What Technical Interviews in Distributed Systems Actually Test
Modern backend engineering increasingly revolves around distributed systems.
As a consequence, many technical interviews — even for senior and leadership roles — are designed around deceptively simple scenarios: a text editor, a counter, a cart, a document, a status update.
Then the interviewer asks:
“Why did the system end up with the wrong value?”
Very often, the correct answer is not about architecture diagrams, microservices, or cloud providers.
It is about concurrency.
Below are some of the core concepts these interviews tend to probe, and why they matter in real systems.
1. Race Conditions: The Default State of Distributed Systems
A race condition occurs when multiple operations access and modify shared state concurrently, and the final result depends on the timing of execution rather than the logical order of events.
Consider a simple pattern:
read current value
apply change
write new value
If two requests execute simultaneously across two backend instances, both may read the same previous value and overwrite each other.
This is known as the lost update problem.
The system did not crash.
No exception occurred.
Every operation “succeeded”.
Yet the state is incorrect.
This is one of the most common real production bugs in multi-instance services.
2. The Illusion of Ordering
Engineers often intuitively assume that requests arrive and are processed in order.
In practice:
clients retry
networks reorder packets
load balancers distribute requests
UDP is unordered
mobile devices reconnect
clocks differ
The system does not process “events”.
It processes arrivals.
These are not the same thing.
A later user action can be processed before an earlier one.
Without safeguards, the system may persist an older state after a newer one.
3. Why “Read Then Write” Is Dangerous
Many naive implementations rely on:
SELECT state
compute new state
UPDATE state
In a single-threaded program this is safe.
In distributed systems, this is a critical section — but there is no lock.
Two processes can execute this sequence simultaneously and overwrite each other.
This is not a performance issue. It is a correctness issue.
Scaling stateless services horizontally amplifies this risk because concurrency increases with capacity.
4. Typical Solutions
There is no single universal fix. Instead, systems use different consistency strategies.
4.1 Optimistic Concurrency Control (Versioning)
Each record carries a version:
UPDATE document
SET content = ?, version = version + 1
WHERE id = ? AND version = ?
Only one writer succeeds.
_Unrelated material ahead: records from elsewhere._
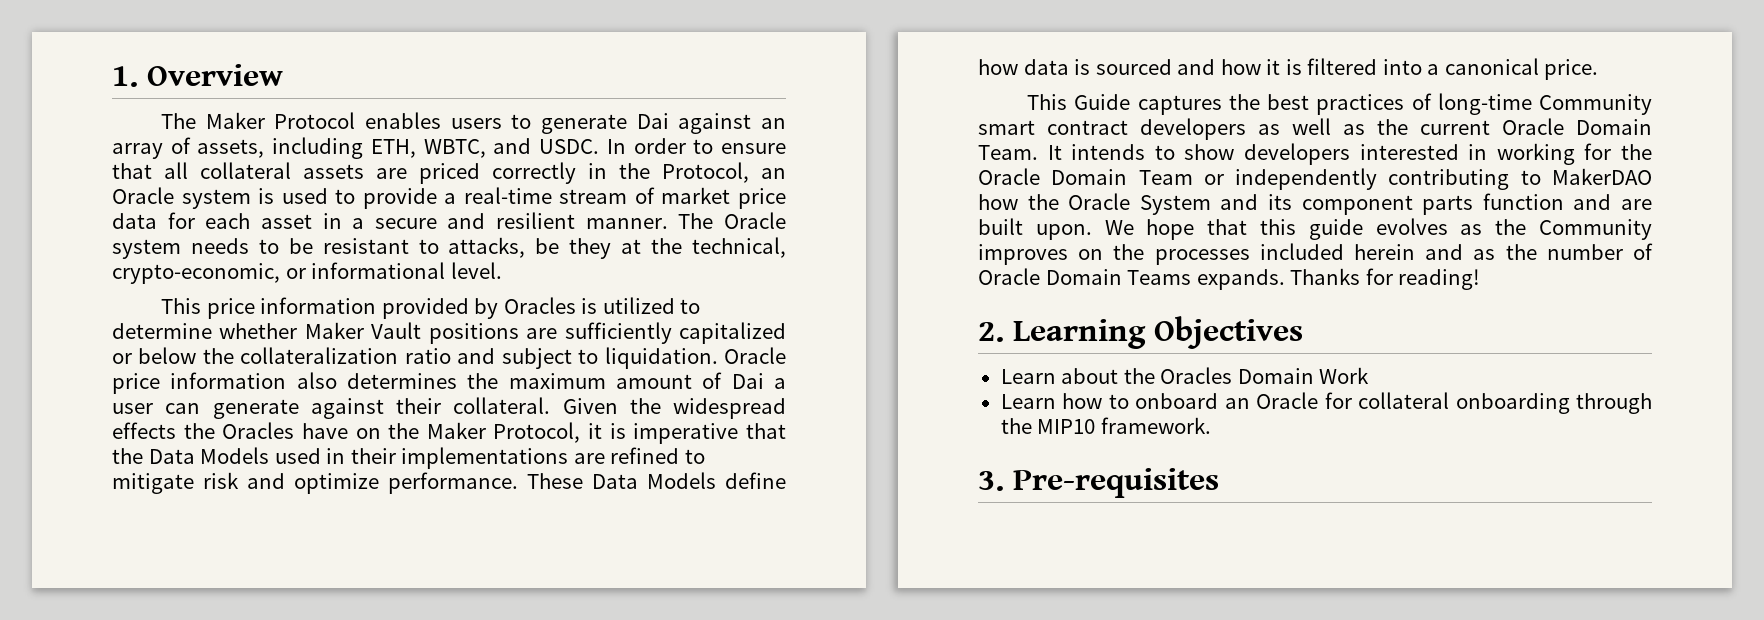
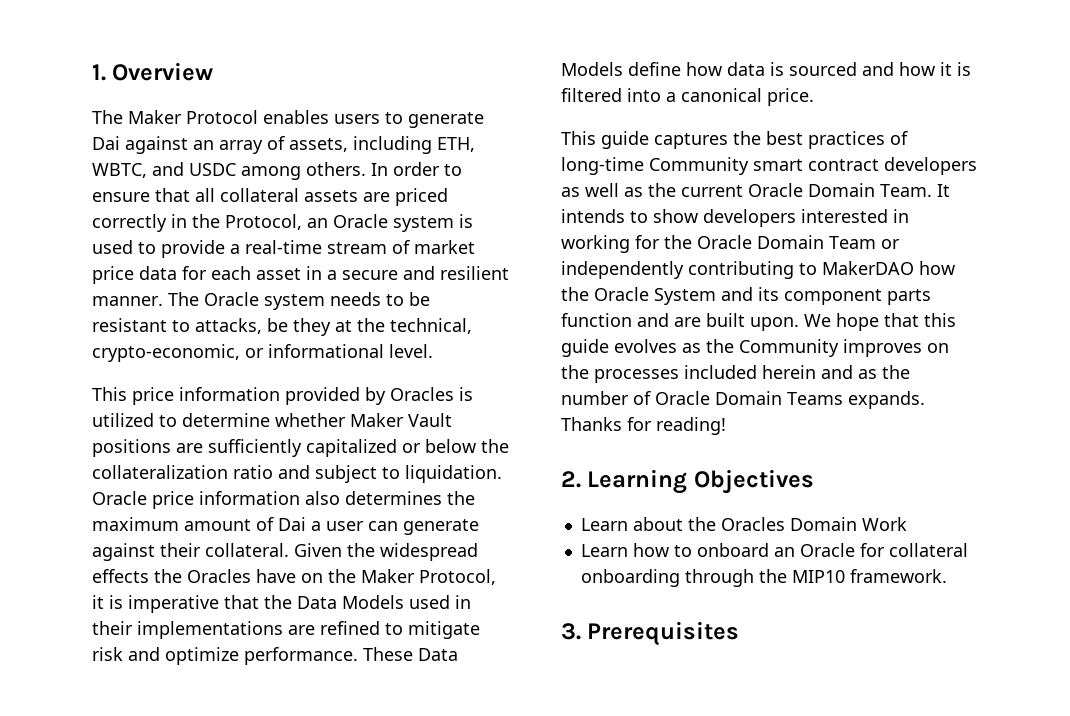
- The Maker Protocol enables users to generate Dai against an array of assets, including ETH, WBTC, and USDC.
+ The Maker Protocol enables users to generate Dai against an array of assets, including ETH, WBTC, and USDC among others.
- This Guide captures the best practices of long-time Community smart contract developers as well as the current Oracle Domain Team.
+ This guide captures the best practices of long-time Community smart contract developers as well as the current Oracle Domain Team.
- 3. Pre-requisites
+ 3. Prerequisites

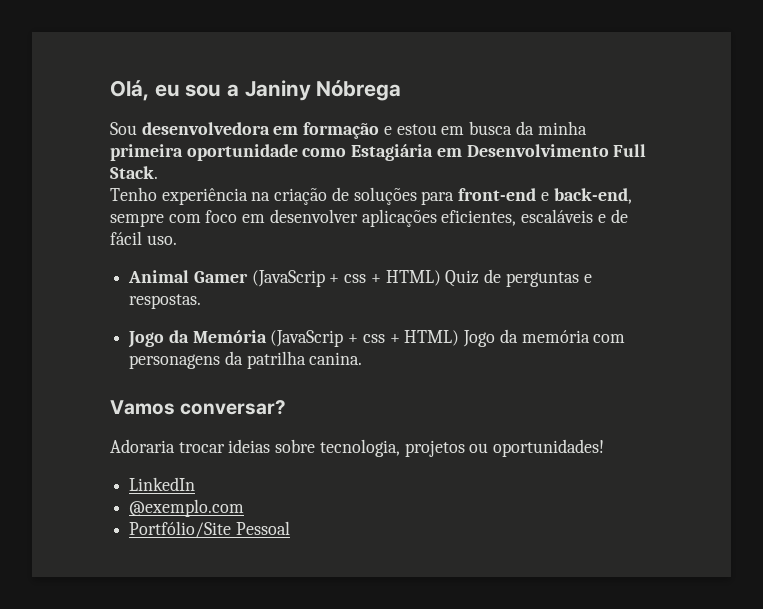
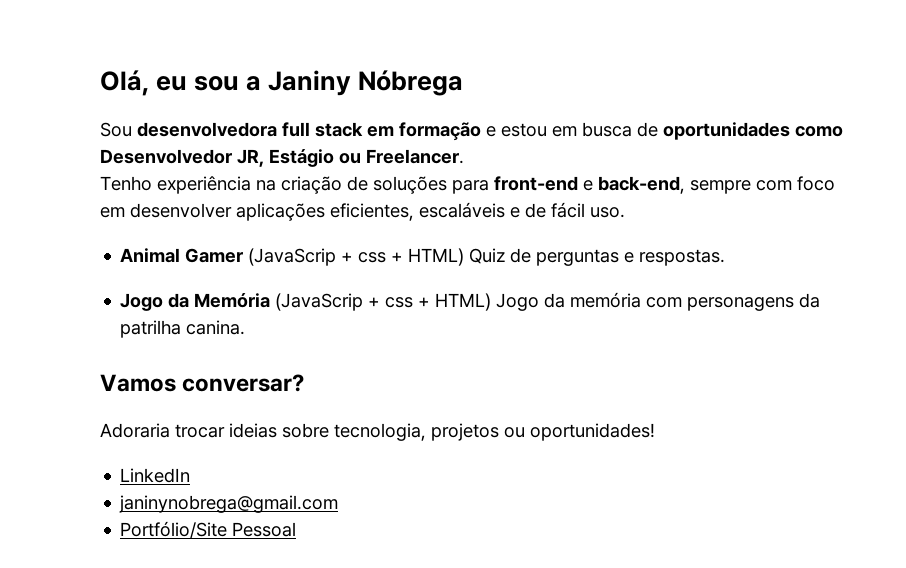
- Sou desenvolvedora em formação e estou em busca da minha primeira oportunidade como Estagiária em Desenvolvimento Full Stack.
+ Sou desenvolvedora full stack em formação e estou em busca de oportunidades como Desenvolvedor JR, Estágio ou Freelancer.
- @exemplo.com
+ janinynobrega@gmail.com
Others must retry.
This is effectively a compare-and-swap (CAS).
Widely used in:
relational databases
DynamoDB conditional writes
document stores
It prevents lost updates without heavy locking.
4.2 Idempotency
Requests should be safe to repeat.
If the same operation arrives twice (retries, network duplication), the system should not produce a different result.
This is essential in:
payment systems
event consumers
APIs behind unreliable networks
Idempotency keys or operation identifiers allow systems to detect duplicates.
4.3 Event Ordering
Sometimes the state should reflect the latest logical event, not the last write.
Solutions include:
timestamps (careful: clocks drift)
logical clocks
sequence numbers per entity
monotonic versioning
The key insight:
Last write ≠ most recent action.
4.4 Serialization via Queues
Instead of multiple concurrent writers:
clients → queue → single consumer → database
Queues provide ordering and eliminate write races at the cost of latency and throughput constraints.
Common in:
collaborative editing
inventory systems
financial ledgers
5. Why Timestamps Alone Are Not Enough
A common first instinct is to store timestamps and keep the “latest”.
This works only if:
clocks are synchronized
events are monotonic
no client is offline
no retries occur
In real systems:
client clocks lie
mobile reconnects happen
messages are delayed
Relying solely on timestamps often replaces a race condition with a time consistency bug.
6. Databases Do Not Automatically Save You
Developers often assume the database guarantees correctness.
Databases guarantee atomicity per operation, not per workflow.
This is atomic:
UPDATE row SET value = 5
This is not:
READ row
MODIFY
WRITE row
Without isolation (locks or conditional updates), the database cannot detect a logical conflict.
The bug lives above the database layer.
7. What These Questions Really Evaluate
Concurrency questions in interviews are not about memorizing definitions.
They evaluate whether you understand:
the difference between scaling and correctness
state vs events
arrival vs ordering
retries vs duplicates
atomic operations vs atomic workflows
In other words:
Do you design systems assuming the network is unreliable and multiple things happen at once?
Because in production, they always do.
8. A Useful Mental Model
Single-machine programming assumes:
“Things happen one after another.”
Distributed systems require assuming:
“Everything happens at the same time, out of order, and at least once.”
Once you adopt this model, many design decisions change:
APIs
database writes
caching
retries
message processing
Concurrency is not an edge case.
It is the baseline.
Closing Thoughts
Many system design discussions focus on scale, cloud architecture, and service boundaries.
But some of the most critical failures in real systems come from simpler issues:
two valid operations interacting in an invalid way.
Before worrying about microservices, queues, or multi-region deployments, systems must answer a more fundamental question:
What happens when two users change the same thing at the same time?
The answer to that question often defines whether a system is merely scalable — or actually correct.